Article in Private Eye – Issue 1645 – 21 March 2025
Transcript (AI-generated)
River Thames, Sea Change
The Port of London Authority (PLA) has provided no environmental assessment of the powers it is seeking in relation to river infrastructure, including deep dredging to allow larger vessels such as cargo and cruise ships up the river, a public inquiry has heard.
The inquiry into the wide-ranging Harbour Revision Order (HRO), seeking to “modernise” all sorts of rights, licensing and permissions along the tidal Thames, concluded last week. After hearing concerns from boaters about the PLA’s rights grab over moorings (see last Eye), the inquiry heard evidence from environmental organisations that there had been no strategic environmental assessment (SEA) of any of the planned changes. Campaign group Thamesbank said the lack of such an assessment, required by law, must be a “fatal blow” and the PLA should go back to the drawing board.

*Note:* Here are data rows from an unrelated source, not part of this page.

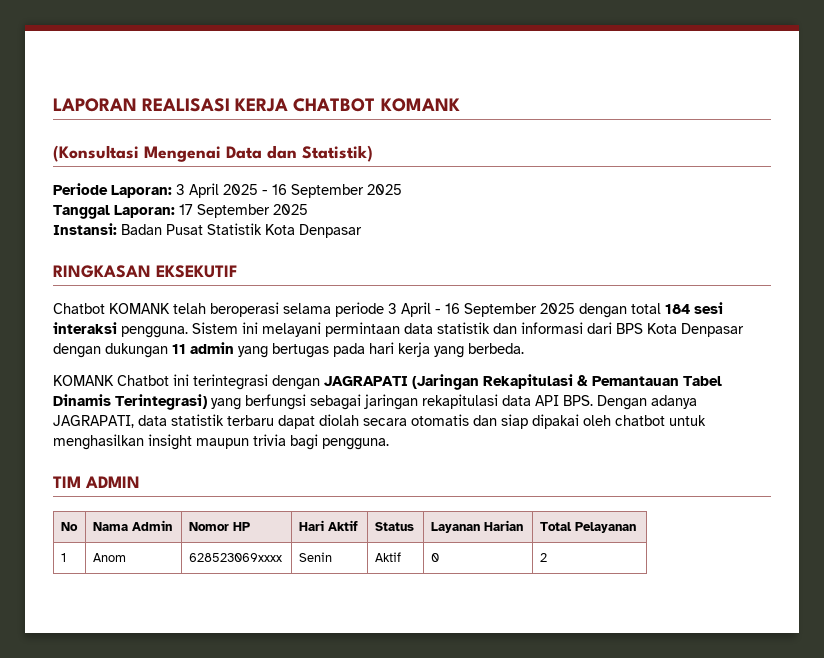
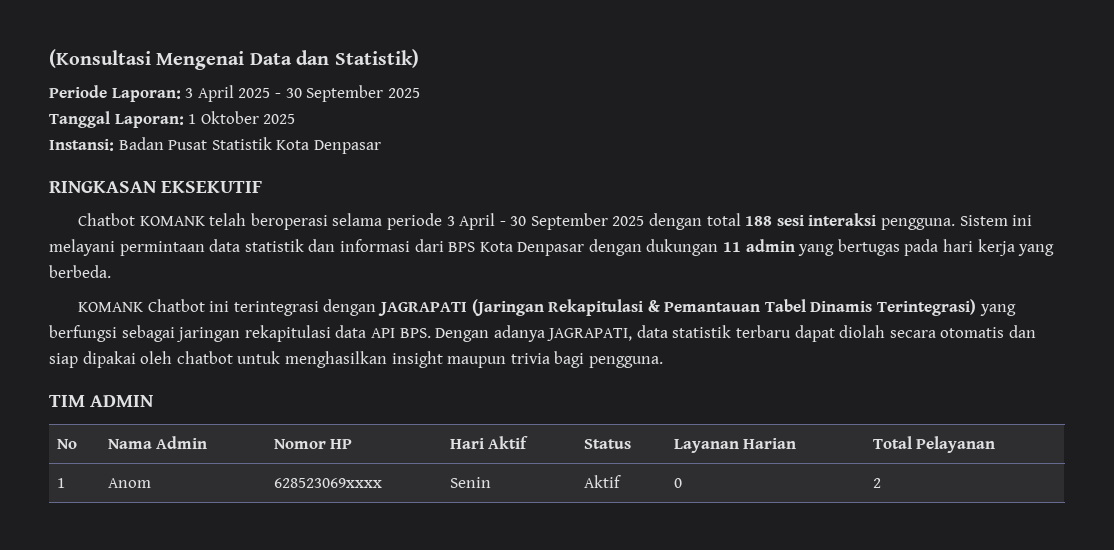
- LAPORAN REALISASI KERJA CHATBOT KOMANK
- Periode Laporan: 3 April 2025 - 16 September 2025
+ Periode Laporan: 3 April 2025 - 30 September 2025
- Tanggal Laporan: 17 September 2025
+ Tanggal Laporan: 1 Oktober 2025
- Chatbot KOMANK telah beroperasi selama periode 3 April - 16 September 2025 dengan total 184 sesi interaksi pengguna.
+ Chatbot KOMANK telah beroperasi selama periode 3 April - 30 September 2025 dengan total 188 sesi interaksi pengguna.

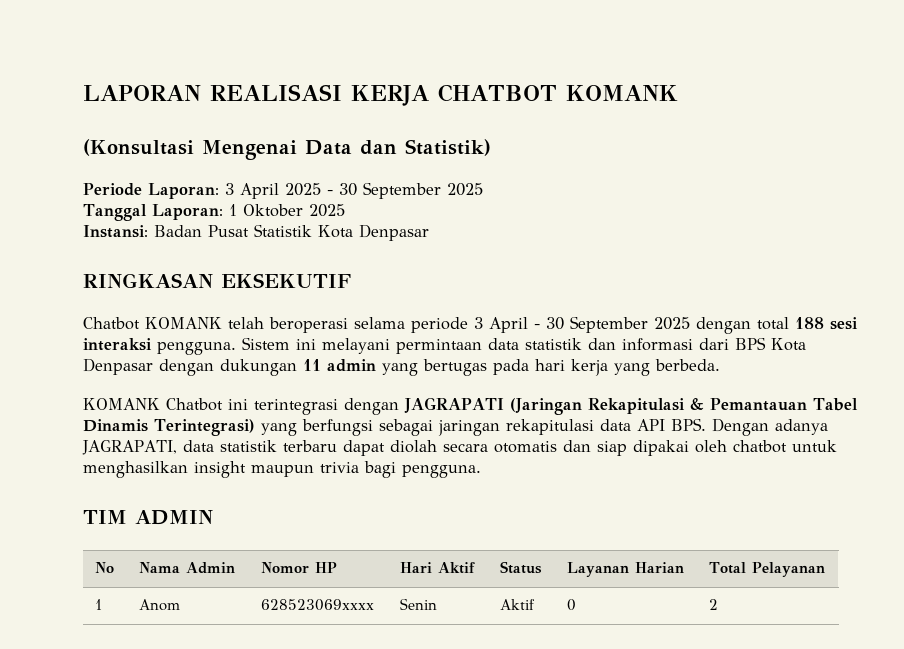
+ LAPORAN REALISASI KERJA CHATBOT KOMANK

PLA officials told the inquiry an SEA wasn’t needed for the rules change because “environmental assessments are carried out at the permission stage for individual applications”. However, the law requires an assessment for any programme that “sets the framework for future development consent”. During the inquiry the PLA confirmed it was intending to increase dredging, “particularly out into the estuary”, to accommodate larger vessels.

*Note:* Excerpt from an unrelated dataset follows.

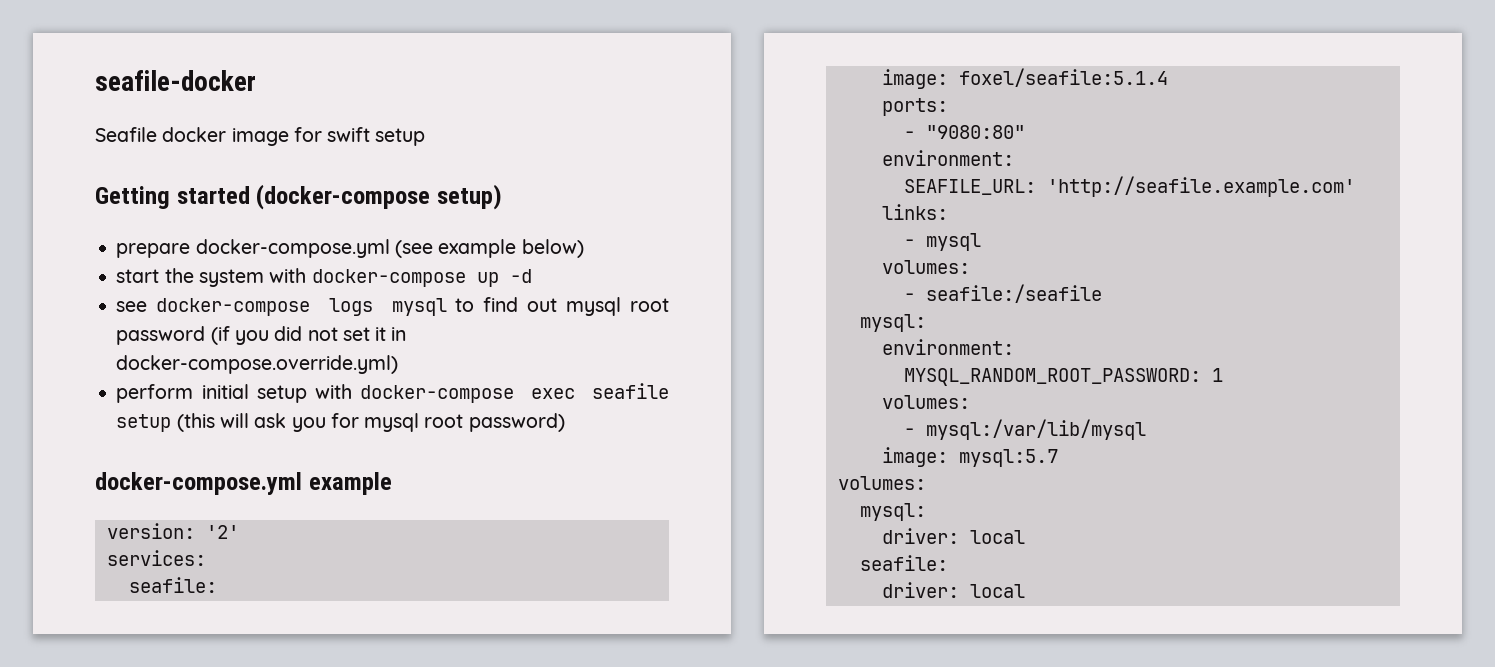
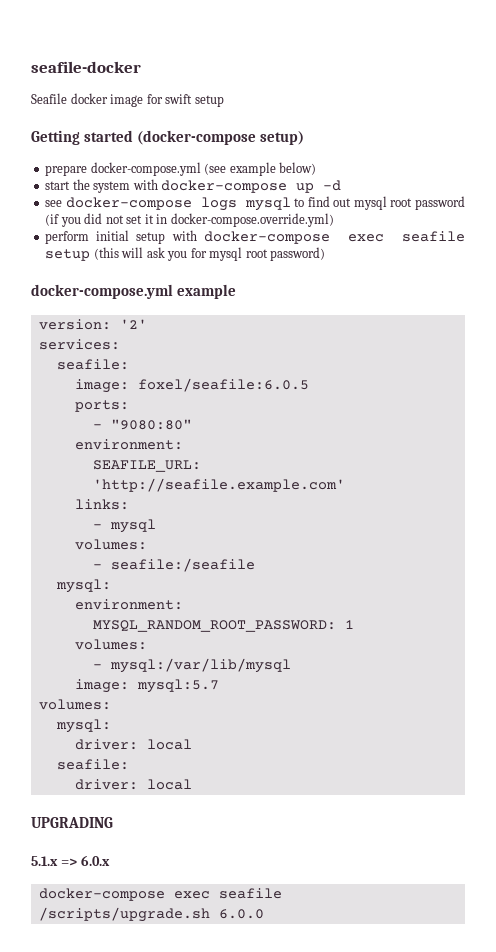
- image: foxel/seafile:5.1.4
+ image: foxel/seafile:6.0.5
+ UPGRADING
+ 5.1.x => 6.0.x
+ docker-compose exec seafile /scripts/upgrade.sh 6.0.0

However, Thamesbank’s counsel Claire Nevin told the inquiry the new HRO “would set the framework for future development consents relating to dredging and the maintenance of provision of new infrastructure to facilitate marine activity, shipping, tourism and leisure, construction and aggregates use… Given that 92 percent of the PLA’s area is covered by environmental designations of some sort, with several of these located in the Thames estuary, it is difficult to conceive of a more clear-cut case for a SEA.”
That argument was backed by the Thames Blue Green Economy environmental alliance, which complained there was “not one scrap of environmental information” provided with the HRO application, nor anything about flooding. “There must be space for nature and for us, not just shipping and commerce,” they argued.